In any event, she gave way to her feelings. No further foreplay was needed, we were ready to put me into her body for more mutual fun times. We both made the small adjustment to our positions and I slid my cock into her very well lubricated eager pussy. We had moved to the missionary position, and she was very greedy about taking my kisses, more than any time I could recall.

Also, Resha's mood while we had sex was a little more ardent and needy than usual. She was sincerely more eager for emotional contact, her natural interpersonal barriers which usually put up a final barrier were gone. Not that we were hurried or more physical than usual, the actual movements were actually kind of relaxed. But as my cock slid in and out of her made-for-sex body, and as I leaned down to kiss her like a lover, I saw her sincere satisfaction in the pleasure she took.

Emotionally, sex with Resha has always felt a little bit distant or guarded. I thought of it as an emotional condom, but maybe calling it "scar tissue" based on past injuries is a bit closer to the truth.

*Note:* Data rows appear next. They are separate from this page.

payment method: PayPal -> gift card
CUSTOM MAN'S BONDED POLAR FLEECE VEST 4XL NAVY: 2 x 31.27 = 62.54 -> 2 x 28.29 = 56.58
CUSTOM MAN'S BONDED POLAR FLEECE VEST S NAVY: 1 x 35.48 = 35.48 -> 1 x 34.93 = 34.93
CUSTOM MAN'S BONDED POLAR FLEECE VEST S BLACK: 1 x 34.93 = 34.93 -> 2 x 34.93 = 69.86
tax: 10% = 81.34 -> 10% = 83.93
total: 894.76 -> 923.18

It was not a question of enjoyment, because she had enjoyed the times she spent with me. It was more a case where she had been open with somebody in the past, but at the cost a great deal of pain for her and her child. Since then she kept a last doorway in her heart closed.

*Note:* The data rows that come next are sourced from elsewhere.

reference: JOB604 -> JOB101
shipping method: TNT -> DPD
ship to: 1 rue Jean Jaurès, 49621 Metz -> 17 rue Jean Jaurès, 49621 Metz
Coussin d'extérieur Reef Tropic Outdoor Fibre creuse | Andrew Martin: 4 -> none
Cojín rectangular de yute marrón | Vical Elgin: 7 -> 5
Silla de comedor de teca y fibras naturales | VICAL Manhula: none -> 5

That morning, for the first time with me, I felt that last barrier was gone. In the back of my mind I knew part of it was because I was receptive to children. With the assurance that she could be a mother again, she was actively being open and willing to my desires for her body, and fitting them to herself. The revelation for her was that she wanted more children, and I told her it could happen without the intermediate stage to becoming a 'single woman with child, unemployed.' It was not love, but it was an openness I found very attractive.

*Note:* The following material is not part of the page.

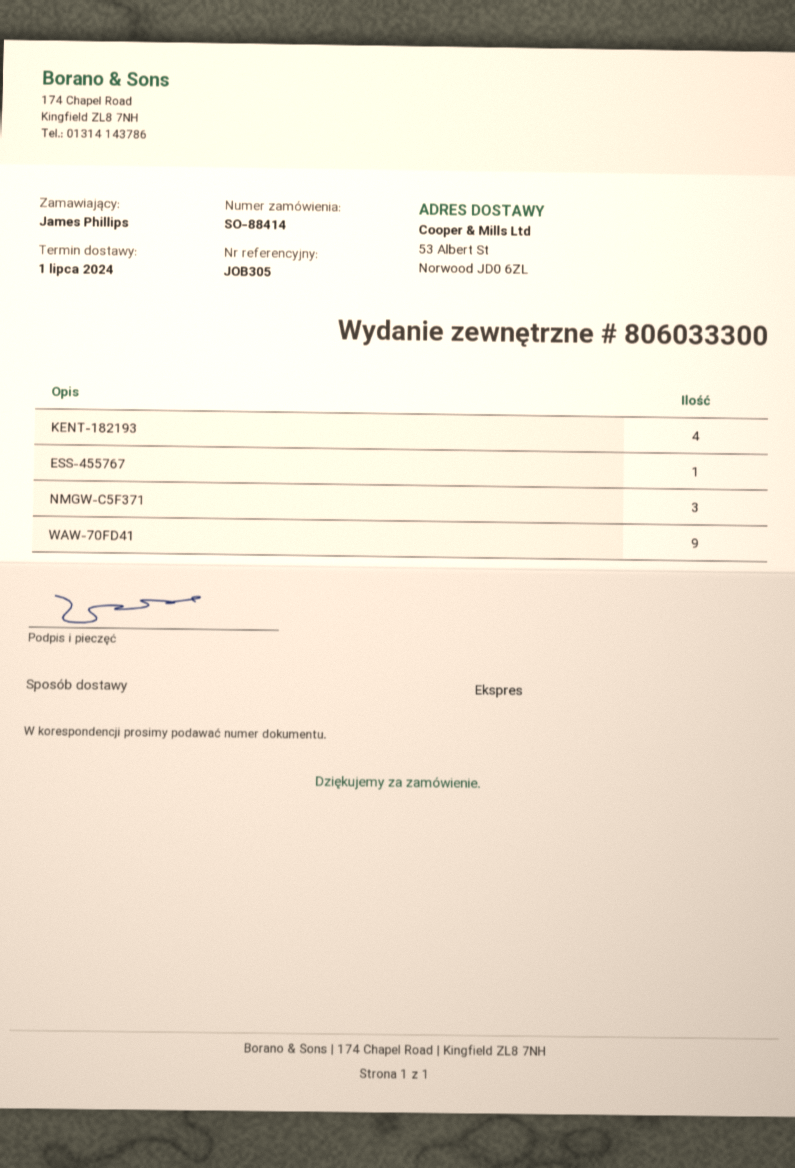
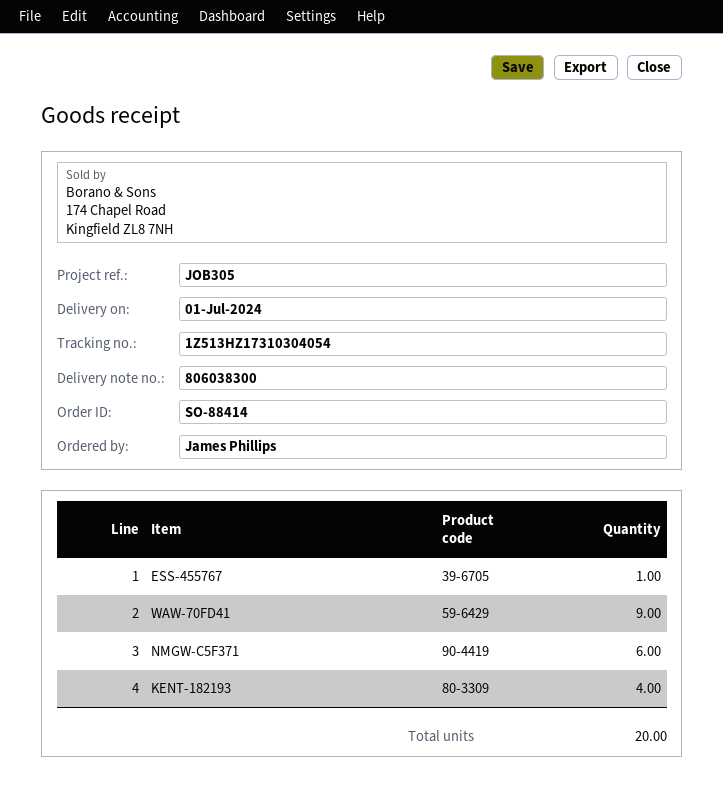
delivery note number: 806033300 -> 806038300
NMGW-C5F371: 3 -> 6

I knew that, by talking about future children, she was also more confident about her current child, that I would accept the child in the future without any stigma. I realized that she had been careful about limiting my contact with the baby up to this point.

What I did not realize was that she had accepted the idea that I could love her as a slut. Every other man she knew had been a jealous lover, who rejected her if she even looked at another man. I had given her permission to pull a train at a gang-bang and said I would accept her after. That blew a few circuits in her brain. Suddenly, I was the only man in her world, all the rest were merely disembodied cocks, personal sex toys, to be used by my slut. What in the whole world could be better for her? If I loved other females, there would still be room for her in my bed, and that was all she needed.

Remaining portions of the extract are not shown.